Your answer must hold only the lines below from the line containing "tax: 10% = 109.78 -> 10% = 109.87" through the line containing "T8HC Cartucho Extreme", each reproduced exactly.

:: MATERIAL FOR THE TASK ::

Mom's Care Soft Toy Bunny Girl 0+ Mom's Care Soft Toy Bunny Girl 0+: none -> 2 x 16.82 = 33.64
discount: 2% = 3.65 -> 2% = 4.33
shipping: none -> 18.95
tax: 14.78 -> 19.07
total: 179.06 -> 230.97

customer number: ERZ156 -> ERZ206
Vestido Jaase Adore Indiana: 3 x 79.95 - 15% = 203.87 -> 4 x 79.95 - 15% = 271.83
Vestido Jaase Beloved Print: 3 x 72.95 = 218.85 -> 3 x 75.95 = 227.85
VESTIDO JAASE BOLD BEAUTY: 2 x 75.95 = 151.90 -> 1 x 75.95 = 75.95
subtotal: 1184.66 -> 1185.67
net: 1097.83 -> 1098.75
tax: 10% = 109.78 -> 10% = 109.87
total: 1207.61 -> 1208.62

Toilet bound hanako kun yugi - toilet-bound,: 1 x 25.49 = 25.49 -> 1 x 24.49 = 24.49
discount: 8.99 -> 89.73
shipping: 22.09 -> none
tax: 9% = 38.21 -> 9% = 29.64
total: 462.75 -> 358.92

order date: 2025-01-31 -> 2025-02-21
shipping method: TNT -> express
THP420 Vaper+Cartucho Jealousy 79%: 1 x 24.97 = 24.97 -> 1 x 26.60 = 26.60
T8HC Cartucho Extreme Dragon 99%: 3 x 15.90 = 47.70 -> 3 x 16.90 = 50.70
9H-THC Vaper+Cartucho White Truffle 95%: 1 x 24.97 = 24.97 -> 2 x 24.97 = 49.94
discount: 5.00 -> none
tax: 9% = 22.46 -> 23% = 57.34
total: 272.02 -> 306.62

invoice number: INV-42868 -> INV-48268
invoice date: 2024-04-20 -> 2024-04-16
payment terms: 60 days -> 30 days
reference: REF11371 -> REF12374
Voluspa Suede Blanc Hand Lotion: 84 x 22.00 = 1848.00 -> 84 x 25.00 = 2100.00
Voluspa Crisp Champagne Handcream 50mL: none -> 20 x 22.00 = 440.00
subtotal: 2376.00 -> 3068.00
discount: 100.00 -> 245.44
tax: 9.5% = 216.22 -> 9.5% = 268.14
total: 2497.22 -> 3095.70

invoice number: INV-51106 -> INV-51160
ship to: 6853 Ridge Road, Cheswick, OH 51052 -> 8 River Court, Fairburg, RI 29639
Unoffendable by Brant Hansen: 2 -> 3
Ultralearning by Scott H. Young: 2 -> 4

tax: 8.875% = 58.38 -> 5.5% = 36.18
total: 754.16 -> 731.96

:::

## REPLY
tax: 10% = 109.78 -> 10% = 109.87
total: 1207.61 -> 1208.62

Toilet bound hanako kun yugi - toilet-bound,: 1 x 25.49 = 25.49 -> 1 x 24.49 = 24.49
discount: 8.99 -> 89.73
shipping: 22.09 -> none
tax: 9% = 38.21 -> 9% = 29.64
total: 462.75 -> 358.92

order date: 2025-01-31 -> 2025-02-21
shipping method: TNT -> express
THP420 Vaper+Cartucho Jealousy 79%: 1 x 24.97 = 24.97 -> 1 x 26.60 = 26.60
T8HC Cartucho Extreme Dragon 99%: 3 x 15.90 = 47.70 -> 3 x 16.90 = 50.70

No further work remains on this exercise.